How a trip to the emergency room can be an avenue to addiction treatment
UCHealth Yampa Valley Medical Center Emergency Department uses a multi-faceted approach to connect patients with addiction services
Last year, UCHealth Yampa Valley Medical Center in Steamboat Springs saw 166 patients in its emergency department whose primary diagnosis was alcohol abuse or dependence. For another 118, alcohol abuse or dependency was a secondary or other part of a diagnosis, according to statistics from the hospital.
Lacking other options, many people wind up in the emergency department, where Dr. Jim Cotter, an emergency medicine physician, and Ken Lingle, a registered nurse, may treat them.
Generally, if it is something simple like someone who is too drunk, law enforcement will find a sober person to take care of them, Cotter said. If the case is more serious, like the person also sustained some sort of trauma or could be a danger to themselves or others, they are often brought to the emergency department.
Sometimes, after a medical evaluation and treatment, staff will work to find the patient a safe way home, but if more care is needed, recent renovations at the hospital added two patient watch rooms, where they can be monitored in a safe place. In 2020, there were 281 patients who used these rooms.
“When they are impaired, they can have time to just let that alcohol work through their system, and sometimes, that’s all they need,” Lingle said.
The rooms can be cleared of equipment easily, have dimmable lights and are the only two rooms in the department with TVs. If someone is in the room, there is someone watching them at all times, Cotter said.
Cotter said through most of his career, the nature of emergency medicine has been to treat the immediate problem rather than take additional steps toward prevention. But it is different at YVMC, he said, as they have a system to flag certain cases for follow up to offer additional help.
It starts with screening questions that nurses like Lingle ask when a patient comes in, but they also have access to a patient’s previous behavioral health records.
“They may be someone that we’ve seen a handful of times for being drunk, but maybe not on that full-fledged alcoholism, that will flag behavioral health case management,” Cotter said.
From there, someone from behavioral health can help connect them with services like a 12-step program or treatment. Even if someone isn’t flagged by the system, case managers will keep their eyes on cases in the emergency department to potentially offer services.
In some cases, the hospital is the best place for a person to deal with an emergency situation stemming from drug or alcohol abuse. But Cotter said when patients they see haven’t sought out any resources, it is often because they are unaware of them or lack someone to help them understand what help is available.
Others they see have sought treatment or other services, sometimes through UCHealth, and Lingle said they can help them get reconnected to those services.
“We’re dealing with an acute problem,” Lingle said. “They may already have those resources, but something may have happened to cause a particular situation, and there is nowhere else to go at the time.”
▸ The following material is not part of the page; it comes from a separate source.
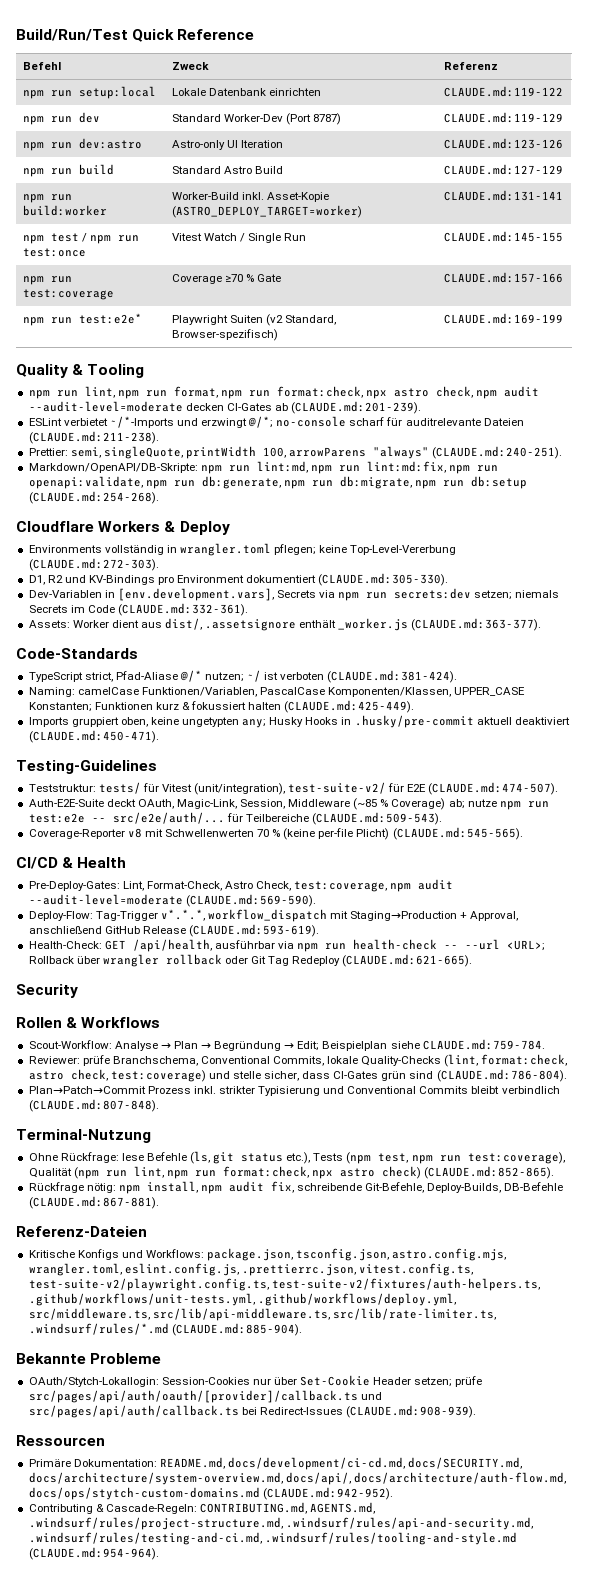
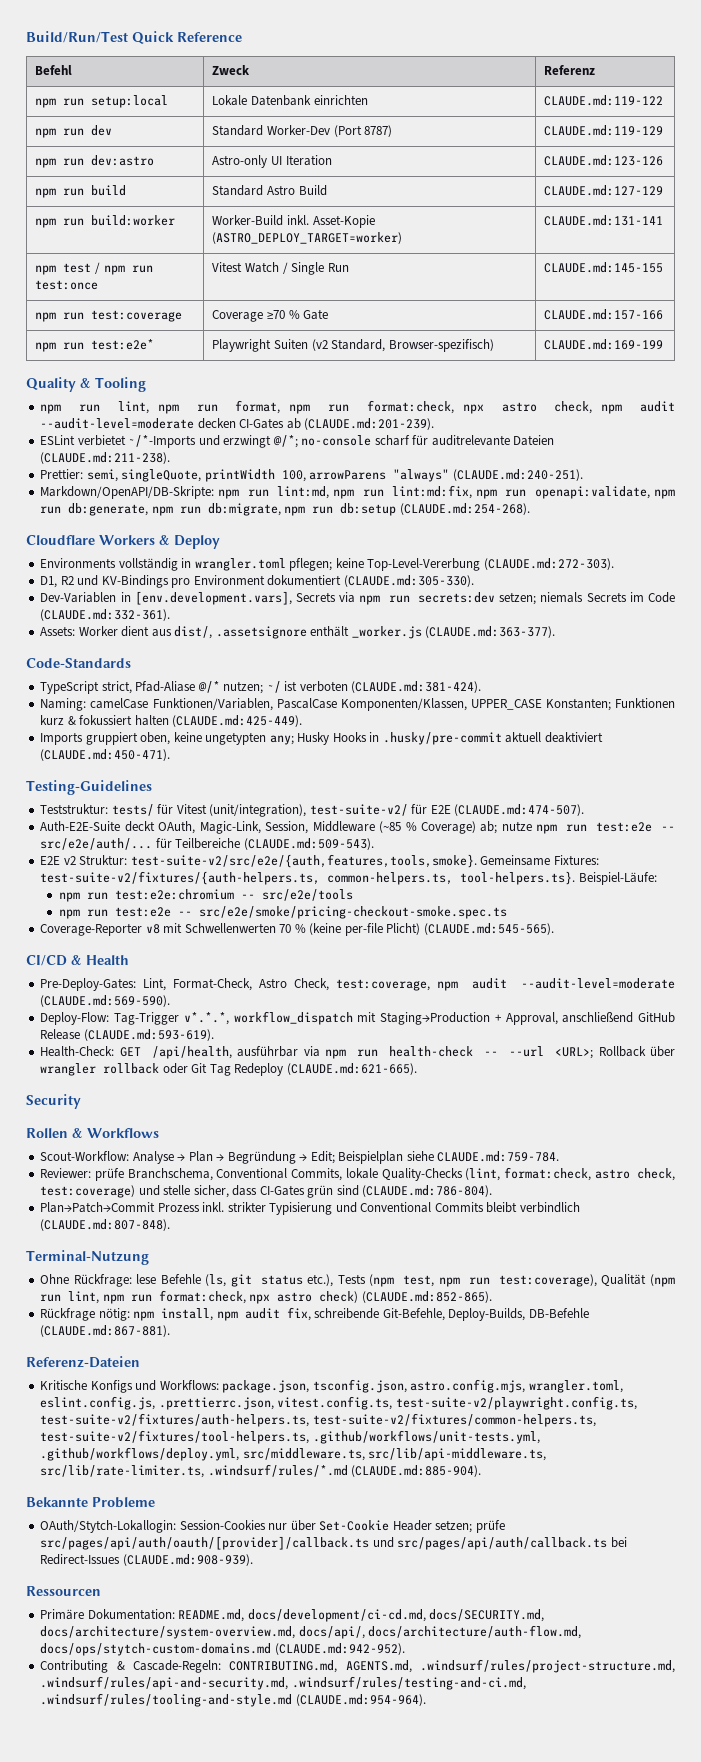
+ E2E v2 Struktur: test-suite-v2/src/e2e/{auth,features,tools,smoke}. Gemeinsame Fixtures: test-suite-v2/fixtures/{auth-helpers.ts, common-helpers.ts, tool-helpers.ts}. Beispiel-Läufe:
+ npm run test:e2e:chromium -- src/e2e/tools
+ npm run test:e2e -- src/e2e/smoke/pricing-checkout-smoke.spec.ts
- Kritische Konfigs und Workflows: package.json, tsconfig.json, astro.config.mjs, wrangler.toml, eslint.config.js, .prettierrc.json, vitest.config.ts, test-suite-v2/playwright.config.ts, test-suite-v2/fixtures/auth-helpers.ts, .github/workflows/unit-tests.yml, .github/workflows/deploy.yml, src/middleware.ts, src/lib/api-middleware.ts, src/lib/rate-limiter.ts, .windsurf/rules/*.md (CLAUDE.md:885-904).
+ Kritische Konfigs und Workflows: package.json, tsconfig.json, astro.config.mjs, wrangler.toml, eslint.config.js, .prettierrc.json, vitest.config.ts, test-suite-v2/playwright.config.ts, test-suite-v2/fixtures/auth-helpers.ts, test-suite-v2/fixtures/common-helpers.ts, test-suite-v2/fixtures/tool-helpers.ts, .github/workflows/unit-tests.yml, .github/workflows/deploy.yml, src/middleware.ts, src/lib/api-middleware.ts, src/lib/rate-limiter.ts, .windsurf/rules/*.md (CLAUDE.md:885-904).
UCHealth can offer access to its services across the state, with inpatient facilities on the Front Range or other providers in Grand Junction, said hospital spokesperson Lindsey Reznicek. While transportation to these places is still a barrier, she said UCHealth has made significant investments to add bed space in the state.
“Maybe they’ve thought there are no other options for them, and they are at the end of the line,” Lingle said. “You want to give them the best resources you have in an environment that doesn’t have a lot of resources.”